Je vous dois, en guise d'introduction, quelques mots de présentation. Je suis député depuis 1997 : j'ai siégé pendant dix-neuf ans à la commission des lois que j'ai eu l'honneur de présider de 2000 à 2002. Je suis actuellement questeur de l'Assemblée. Je ne suis pas, comme certains d'entre vous, un expert du monde des transports, même si j'ai pu, à travers l'exercice de mes mandats locaux, m'impliquer dans un certain nombre de dossiers touchant à ce secteur. J'ai, en effet, accompagné Pierre Mauroy durant vingt-cinq ans, d'abord comme adjoint au maire de Lille puis comme vice-président de la communauté urbaine de Lille ; j'ai participé à ses côtés, en tant que tel, aux négociations sur le tracé du TGV Nord avec la Société nationale des chemins de fer français (SNCF), Réseau ferré de France (RFF) et l'État et, une fois adopté ce tracé, j'ai participé aux négociations relatives à la construction de la gare TGV et du quartier d'affaires Euralille qui entoure cette dernière, Euralille dont j'ai assumé la première vice-présidence pendant dix ans. J'ai en outre mené la négociation du surcoût généré par la modification du tracé, arbitrée à l'époque par le président Jacques Chirac. J'ai enfin eu à participer, comme premier vice-président du conseil régional du Nord-Pas-de-Calais, à trois reprises, à la renégociation de la convention Transport express régional (TER) avec la SNCF aux côtés de Daniel Percheron, président d'une région qui avait innové en la matière en créant les trains TER-GV (grande vitesse).

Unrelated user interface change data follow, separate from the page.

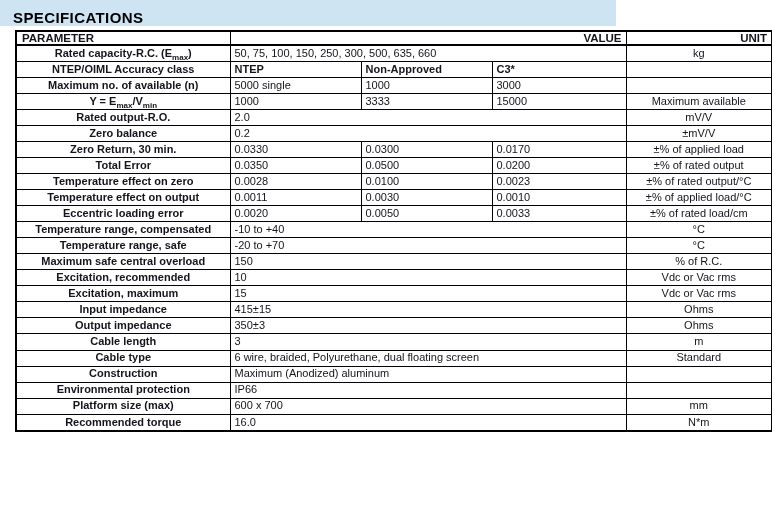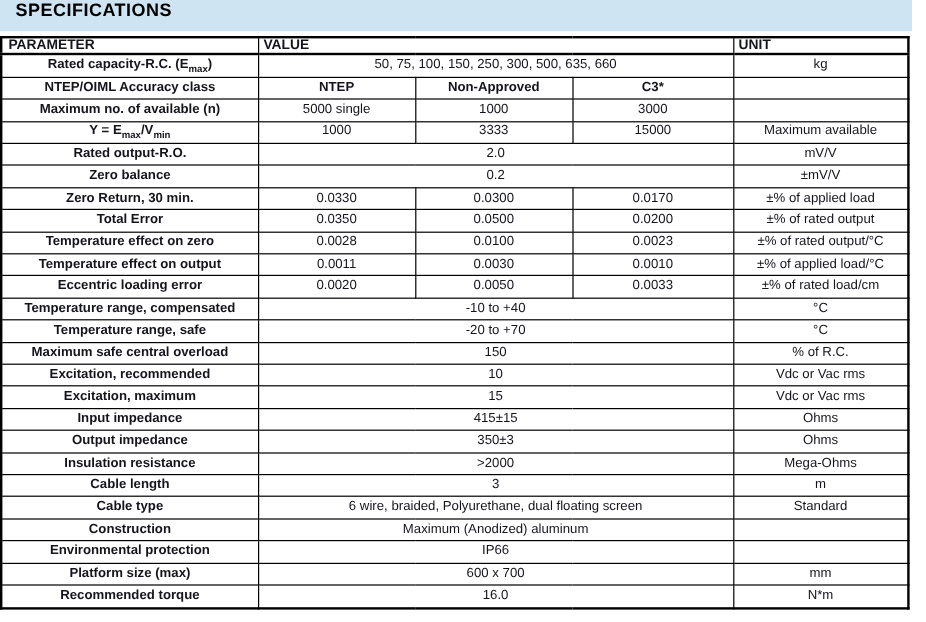"SPECIFICATIONS" .title-band { align-items: flex-start -> flex-end; width: 760px -> 616px }
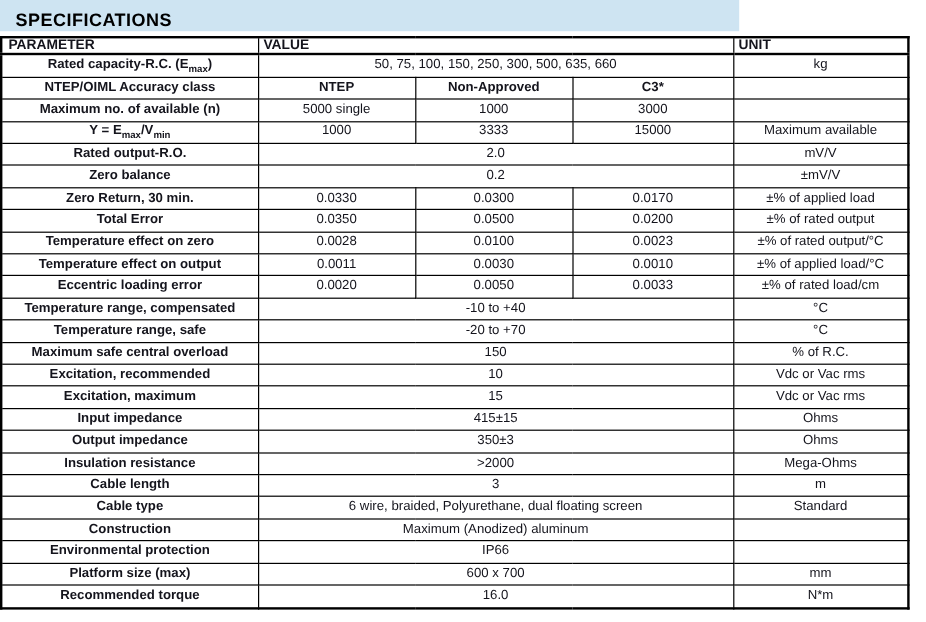"PARAMETER" table.spec { height: 478px -> 402px; left: 0 -> 15px }
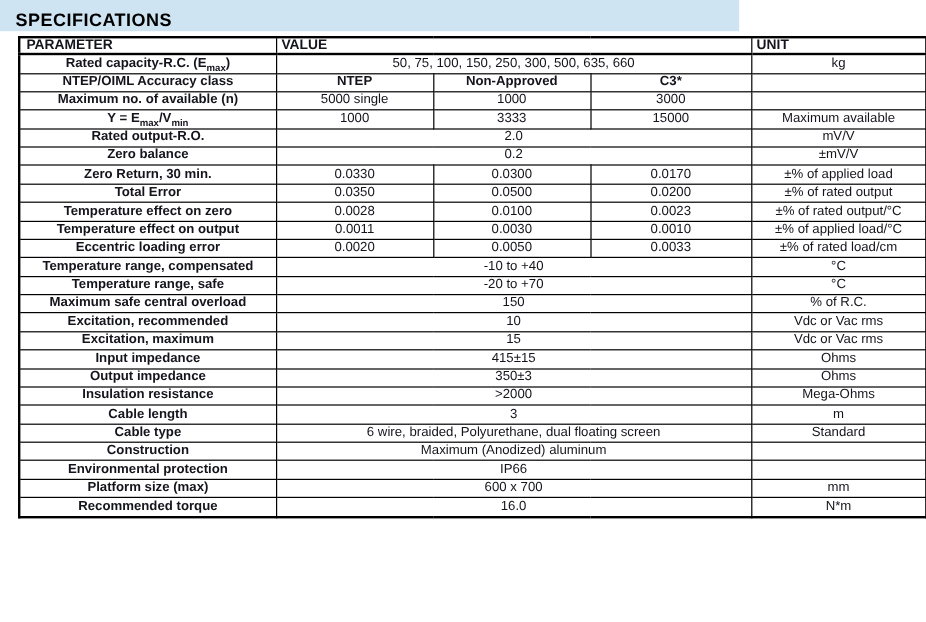"VALUE" tr.head th { text-align: left -> right }
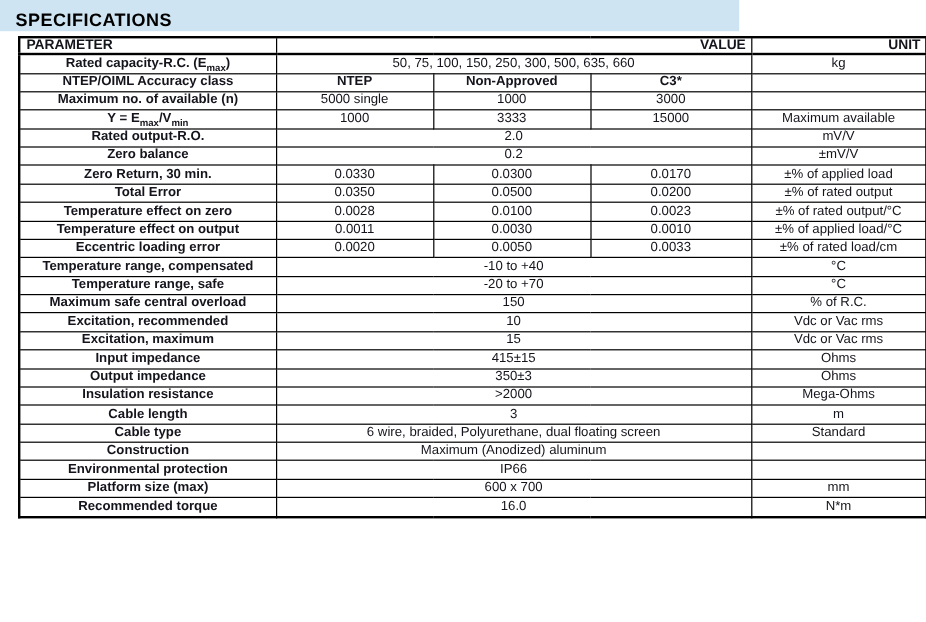"50, 75, 100, 150, 250," td.val { text-align: center -> none }
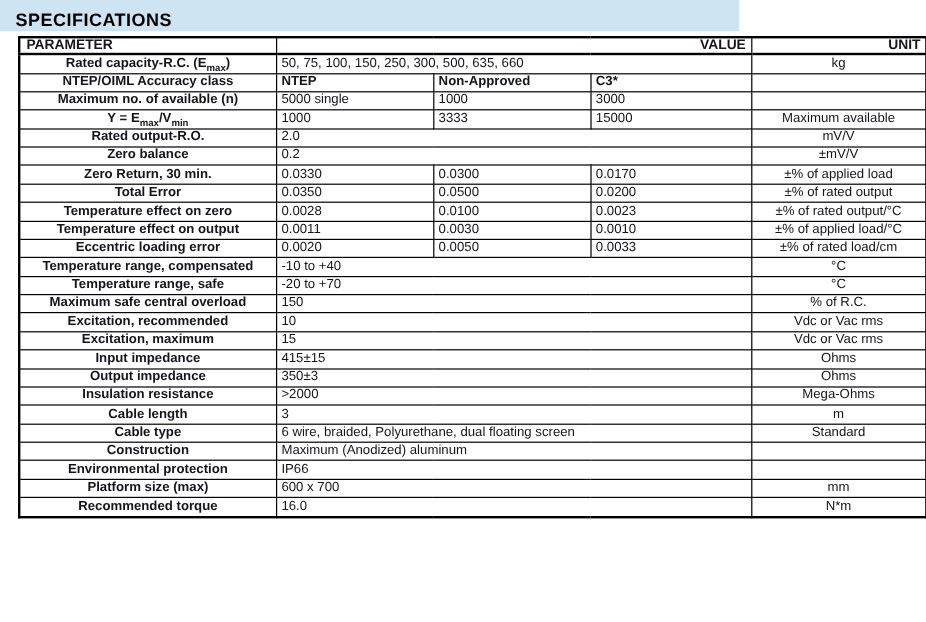"Insulation resistance" tr { html: <tr> <td>Insulation resistance</td> <td>&gt;2000</td> <td>Mega-Ohms</td> </tr> -> none }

J'articulerai mon propos autour de trois thématiques. J'aborderai tout d'abord le cadre juridique et législatif, qui a fait considérablement évoluer les missions de l'Autorité de régulation des activités ferroviaires (ARAF, devenue ARAFER). J'évoquerai ensuite le bilan de Pierre Cardo et les problèmes auxquels il s'est heurté. J'en viendrai enfin aux perspectives pour les six ans à venir.
Le cadre juridique, premier point, s'est considérablement étoffé et n'a pas fini d'évoluer. Ce cadre a été défini par le premier paquet ferroviaire – nous en sommes au quatrième – qui date de 2001 et qui imposait aux États membres de l'Union européenne la création, dans chaque État, d'un organisme de régulation indépendant. Il définissait les fonctions essentielles et préparait la démarche d'ouverture à la concurrence du transport ferroviaire des marchandises. La création de l'ARAF, en 2009, a constitué une première étape, puis il y eut la loi portant réforme ferroviaire du 4 août 2014, enfin la loi pour la croissance, l'activité et l'égalité des chances économiques, dite loi Macron, du 6 août 2015, qui a transformé l'ARAF en ARAFER, étendant les missions de l'agence au secteur de la route et des autoroutes. Des textes ont ensuite été adoptés dont l'un, en 2016, a donné compétence à l'ARAFER sur le contrôle des conditions d'accès des tarifs de péage du tunnel sous la Manche.
Le cadre juridique est défini, bien entendu, par les directives, par la loi mais aussi par les décrets d'application – or, tous ceux relatifs aux lois de 2014 et 2015 n'ont pas été pris, ce qui constitue un frein manifeste à l'action de l'ARAFER, ainsi que l'a dénoncé à de nombreuses reprises Pierre Cardo. C'est l'un des enjeux des mois à venir. Ainsi les trois contrats stratégiques décennaux avec les trois entités de la SNCF – SNCF, SNCF Réseau et SNCF Mobilités –, prévus par la loi de 2014, n'ont toujours pas été signés. Surtout, le décret d'application du ratio prudentiel – ce qu'on appelle la règle d'or – n'a pas été publié ; or il devrait permettre à l'ARAFER de jouer son rôle dans la maîtrise des dépenses et de l'endettement de SNCF Réseau.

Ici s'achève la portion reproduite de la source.